Je vais me faire un plaisir de vous présenter ce problème extrait de l' "introduction à l'algèbre" d'Euler.
Deux paysannes ont apporté au marché ensemble 100 oeufs. L'une d'elles avait un plus grand nombre d'oeufs que l'autre, mais toutes les deux ont reçu la même somme.
La première a dit alors à la seconde : " si j'avais eu tes oeufs, j'aurais reçu 15 kreutzers".
L'autre a répondu : "Et si moi j'avais eu tes oeufs, j'aurais reçu 6 kreutzers et 2/3 ".
Combien d'oeufs avait chaque paysanne ?
Solution de la semaine passée :
Soit n le nombre de participants : chaque participant serre la main à (n-1) participants.
Dans un premier temps nous comptons n(n-1) poignées de main.

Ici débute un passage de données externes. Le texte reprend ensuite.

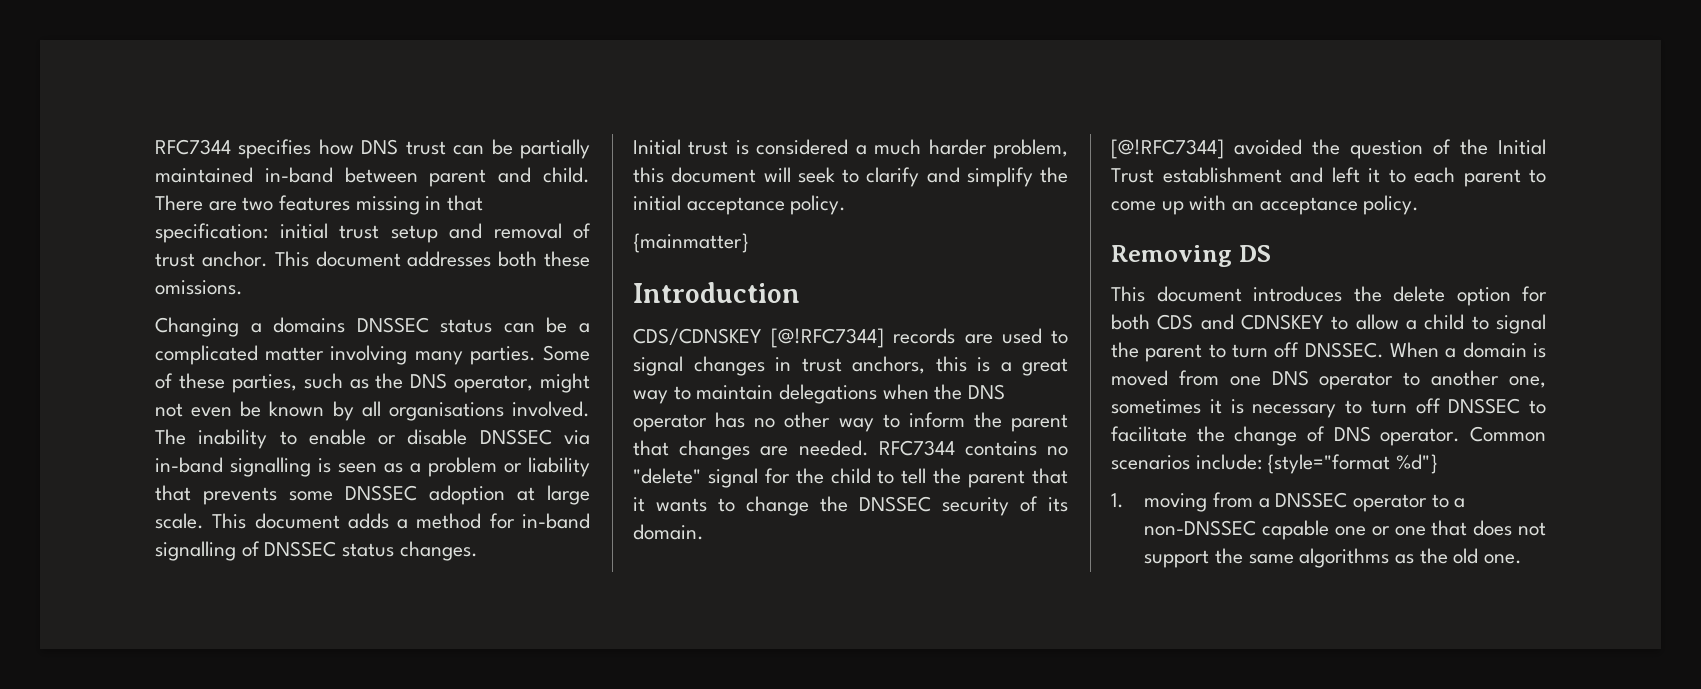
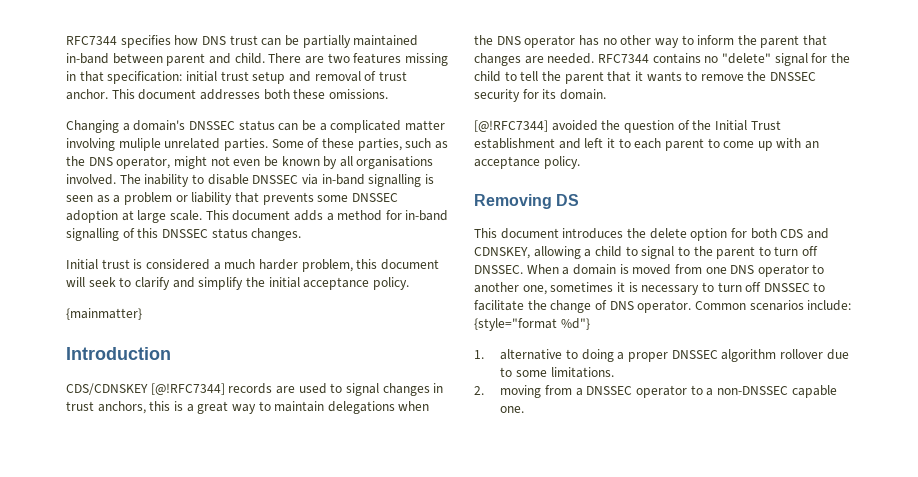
- Changing a domains DNSSEC status can be a complicated matter involving many parties.
+ Changing a domain's DNSSEC status can be a complicated matter involving muliple unrelated parties.
- The inability to enable or disable DNSSEC via in-band signalling is seen as a problem or liability that prevents some DNSSEC adoption at large scale.
+ The inability to disable DNSSEC via in-band signalling is seen as a problem or liability that prevents some DNSSEC adoption at large scale.
- This document adds a method for in-band signalling of DNSSEC status changes.
+ This document adds a method for in-band signalling of this DNSSEC status changes.
- RFC7344 contains no "delete" signal for the child to tell the parent that it wants to change the DNSSEC security of its domain.
+ RFC7344 contains no "delete" signal for the child to tell the parent that it wants to remove the DNSSEC security for its domain.
- This document introduces the delete option for both CDS and CDNSKEY to allow a child to signal the parent to turn off DNSSEC.
+ This document introduces the delete option for both CDS and CDNSKEY, allowing a child to signal to the parent to turn off DNSSEC.
- 1. moving from a DNSSEC operator to a non-DNSSEC capable one or one that does not support the same algorithms as the old one.
+ 1. alternative to doing a proper DNSSEC algorithm rollover due to some limitations.
+ 2. moving from a DNSSEC operator to a non-DNSSEC capable one.

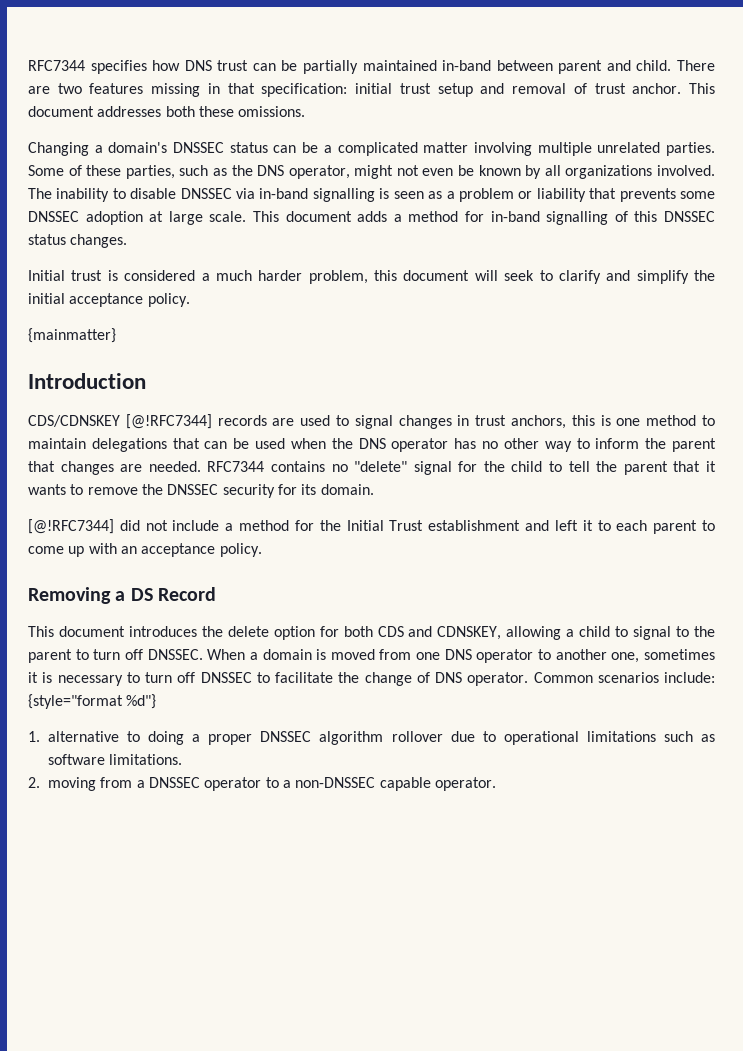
- Changing a domain's DNSSEC status can be a complicated matter involving muliple unrelated parties.
+ Changing a domain's DNSSEC status can be a complicated matter involving multiple unrelated parties.
- Some of these parties, such as the DNS operator, might not even be known by all organisations involved.
+ Some of these parties, such as the DNS operator, might not even be known by all organizations involved.
- CDS/CDNSKEY [@!RFC7344] records are used to signal changes in trust anchors, this is a great way to maintain delegations when the DNS operator has no other way to inform the parent that changes are needed.
+ CDS/CDNSKEY [@!RFC7344] records are used to signal changes in trust anchors, this is one method to maintain delegations that can be used when the DNS operator has no other way to inform the parent that changes are needed.
- [@!RFC7344] avoided the question of the Initial Trust establishment and left it to each parent to come up with an acceptance policy.
+ [@!RFC7344] did not include a method for the Initial Trust establishment and left it to each parent to come up with an acceptance policy.
- Removing DS
+ Removing a DS Record
- 1. alternative to doing a proper DNSSEC algorithm rollover due to some limitations.
+ 1. alternative to doing a proper DNSSEC algorithm rollover due to operational limitations such as software limitations.
- 2. moving from a DNSSEC operator to a non-DNSSEC capable one.
+ 2. moving from a DNSSEC operator to a non-DNSSEC capable operator.

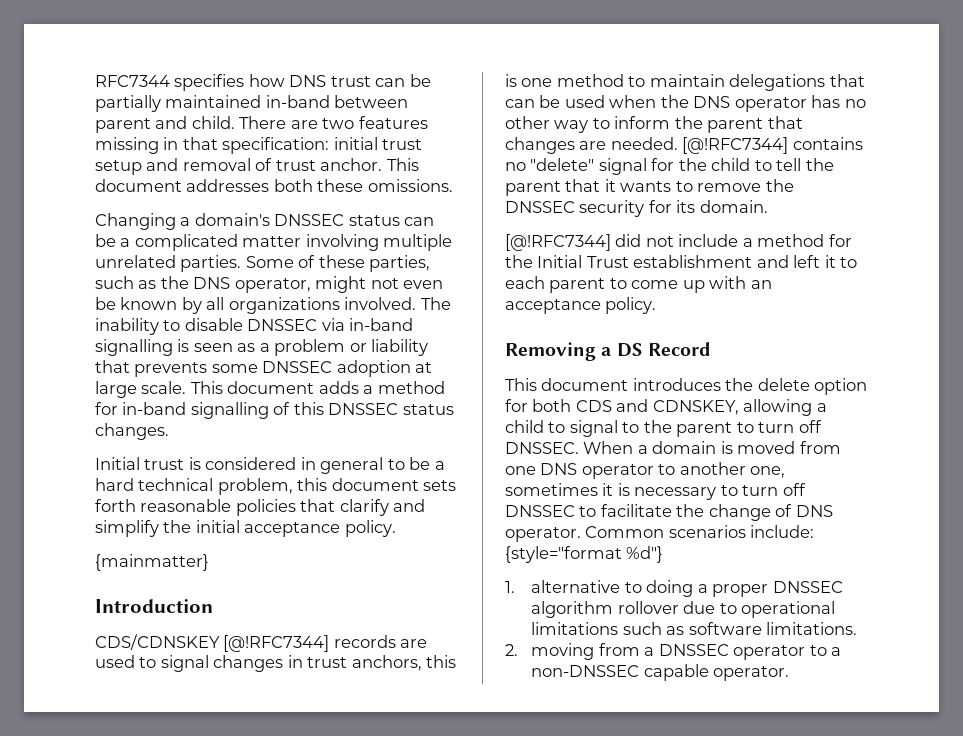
- Initial trust is considered a much harder problem, this document will seek to clarify and simplify the initial acceptance policy.
+ Initial trust is considered in general to be a hard technical problem, this document sets forth reasonable policies that clarify and simplify the initial acceptance policy.
- RFC7344 contains no "delete" signal for the child to tell the parent that it wants to remove the DNSSEC security for its domain.
+ [@!RFC7344] contains no "delete" signal for the child to tell the parent that it wants to remove the DNSSEC security for its domain.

Mais chaque poignée de main a été comptée dex fois : A serre la main à B et B serre la main à A.
Il nous faut donc diviser n(n-1) par 2 et résoudre l'équation du second degré :
n(n-1)/2 = 66
ou encore : n² - n - 132 = 0.
Le discriminant est 23² et n = 12 ou n = -11 ce qui n'a pas de sens ici.
Il y avait donc 12 participants.
remarque : le nombre de poignées de main est égal au nombre de façons de choisir deux personnes dans un ensemble de n personnes ce que nous appellerons bientôt "2 parmi n" et il y a une formule pour le calculer, ce qui facilite la mise en équation.